Wednesday, July 23, 2014

Academia as business

One of the forces behind the "crapification" of academic life (see here) is the fact that it is increasingly being managed by "bidnessmen."  Part of this is because governments have decided to drop support for universities (the cold war is over and we beat the Russians) and the shortfall needs to made up from somewhere so universities have effectively turned themselves into fund raising machines and heading up a supercharged money grubber making machine requires the unctuous talents that only big bucks can attract. So, as Chomsky might put it, universities are no longer educational institutions and endowments but endowments with educational institutions.  As all good minimalists know, being after a with means being of lesser significance!

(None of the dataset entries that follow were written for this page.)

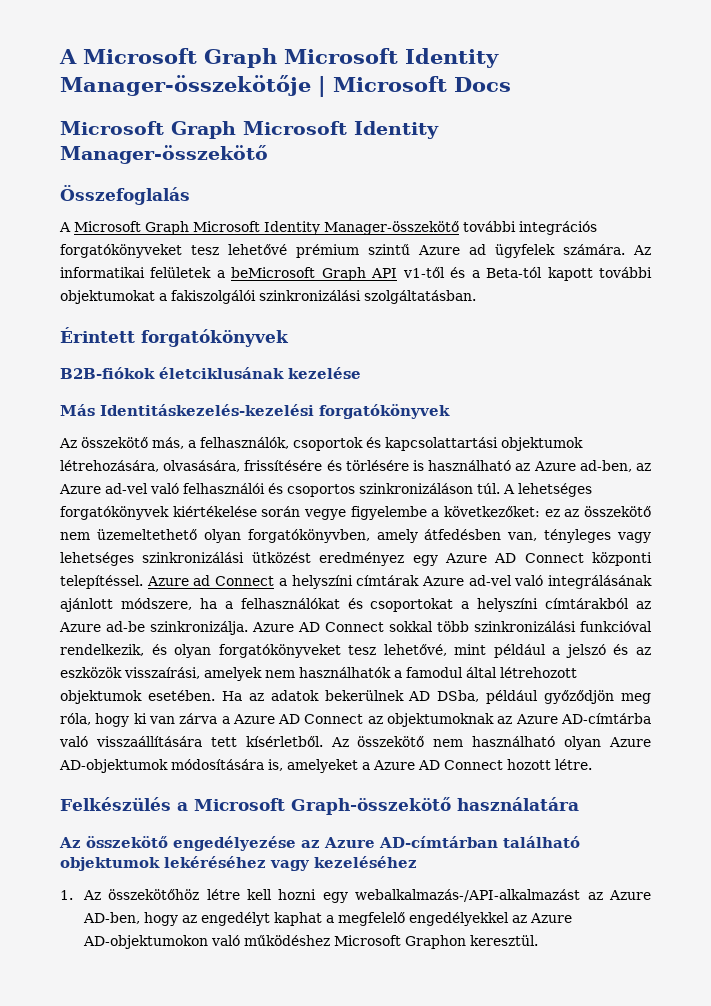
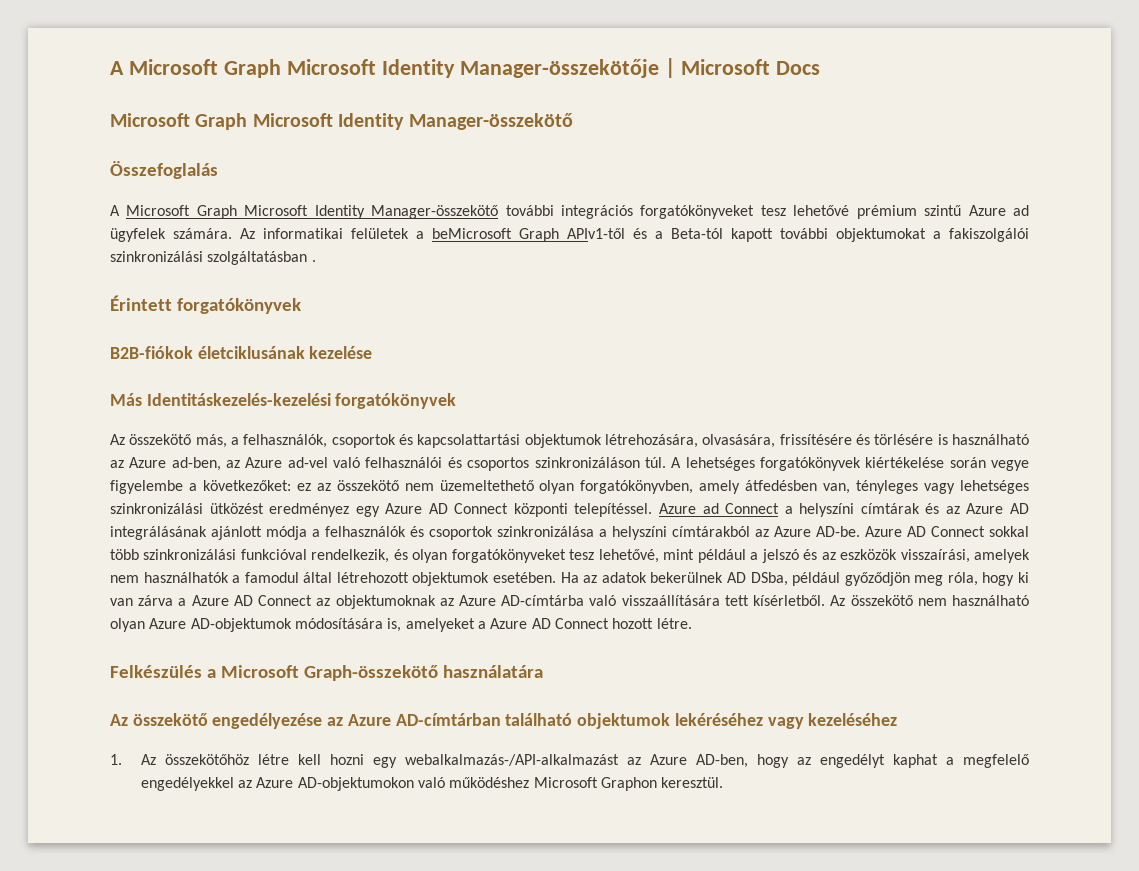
- Az informatikai felületek a beMicrosoft Graph API v1-től és a Beta-tól kapott további objektumokat a fakiszolgálói szinkronizálási szolgáltatásban.
+ Az informatikai felületek a beMicrosoft Graph APIv1-től és a Beta-tól kapott további objektumokat a fakiszolgálói szinkronizálási szolgáltatásban .
- Azure ad Connect a helyszíni címtárak Azure ad-vel való integrálásának ajánlott módszere, ha a felhasználókat és csoportokat a helyszíni címtárakból az Azure ad-be szinkronizálja.
+ Azure ad Connect a helyszíni címtárak és az Azure AD integrálásának ajánlott módja a felhasználók és csoportok szinkronizálása a helyszíni címtárakból az Azure AD-be.

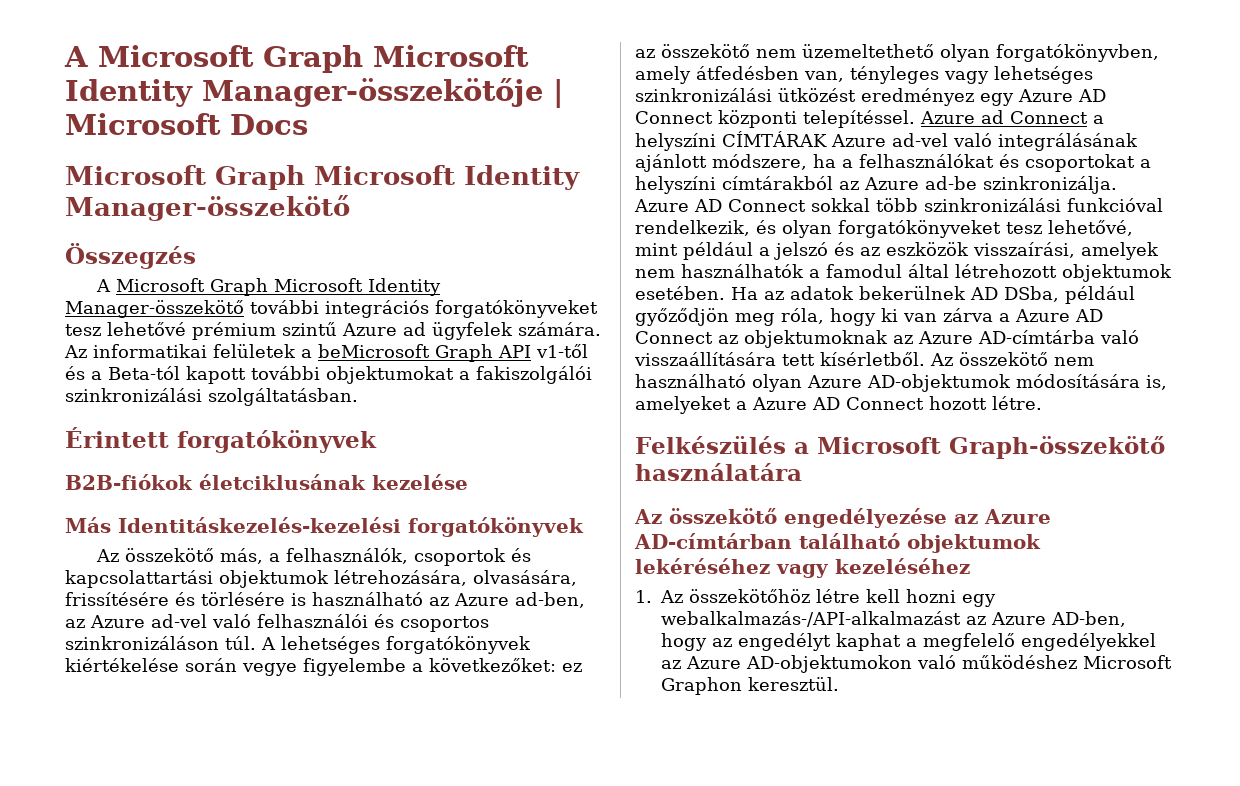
- Összefoglalás
+ Összegzés
- Az informatikai felületek a beMicrosoft Graph APIv1-től és a Beta-tól kapott további objektumokat a fakiszolgálói szinkronizálási szolgáltatásban .
+ Az informatikai felületek a beMicrosoft Graph API v1-től és a Beta-tól kapott további objektumokat a fakiszolgálói szinkronizálási szolgáltatásban.
- Azure ad Connect a helyszíni címtárak és az Azure AD integrálásának ajánlott módja a felhasználók és csoportok szinkronizálása a helyszíni címtárakból az Azure AD-be.
+ Azure ad Connect a helyszíni CÍMTÁRAK Azure ad-vel való integrálásának ajánlott módszere, ha a felhasználókat és csoportokat a helyszíni címtárakból az Azure ad-be szinkronizálja.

At any rate, (here) is a piece that discusses some of the current dynamics.  The ever increasing bureaucratization of the university is not a bug that can be eliminated, but a feature of how things are done now.  Given the current state of play, universities do need alternative sources of funding and rich people and corporations (other "kinds" of people, at least in the USA) are the obvious source.  Catering to these sources of income requires work and the people that are good at it, not surprisingly, are only tangentially interested in what universities do. The figures on the relative growth rates of faculty to administrators and the relevant salary comparisons are significant, IMO. It's not actually clear that much can be done, but it's worth knowing that this is no accident. It's just how things work now.

1 comment:

  1. The money is surely part of it, but I suggest that another, more insidious causal factor is the increasing demand on the part of students and their parents for a 'controlled experience' (my term, haven't manage to find or invent a good one yet) in which there is an bureaucratically satisfying explanation for everything that goes wrong, such as a bad grade (thinking about the 'Course Assessment Returns' at University of Newcastle, where you have to do such things as explain ' why there is a difference between this year's grade distribution and that of previous years (if there is one)' and much more).

    Insidious because if it was just a matter of getting bang for the buck, a new cold war might fix things (Oh shit, the Chinese now have hypersonic cruise missiles that can blow up our aircraft carriers that our railguns and laser cannons can't shoot down, we need to spend up big on education to close the widening technology gap!!), but the demand for 'accountability' (with no serious prospect of effective remedies) bubbling up from the bottom of the culture will probably be much more difficult to deal with. History is full of instances of cultures that have lost out to others due to inability to fix fundamental problems with their approach to things.

    And of course this factor and the expense are mutually exacerbating in a nasty positive feedback loop.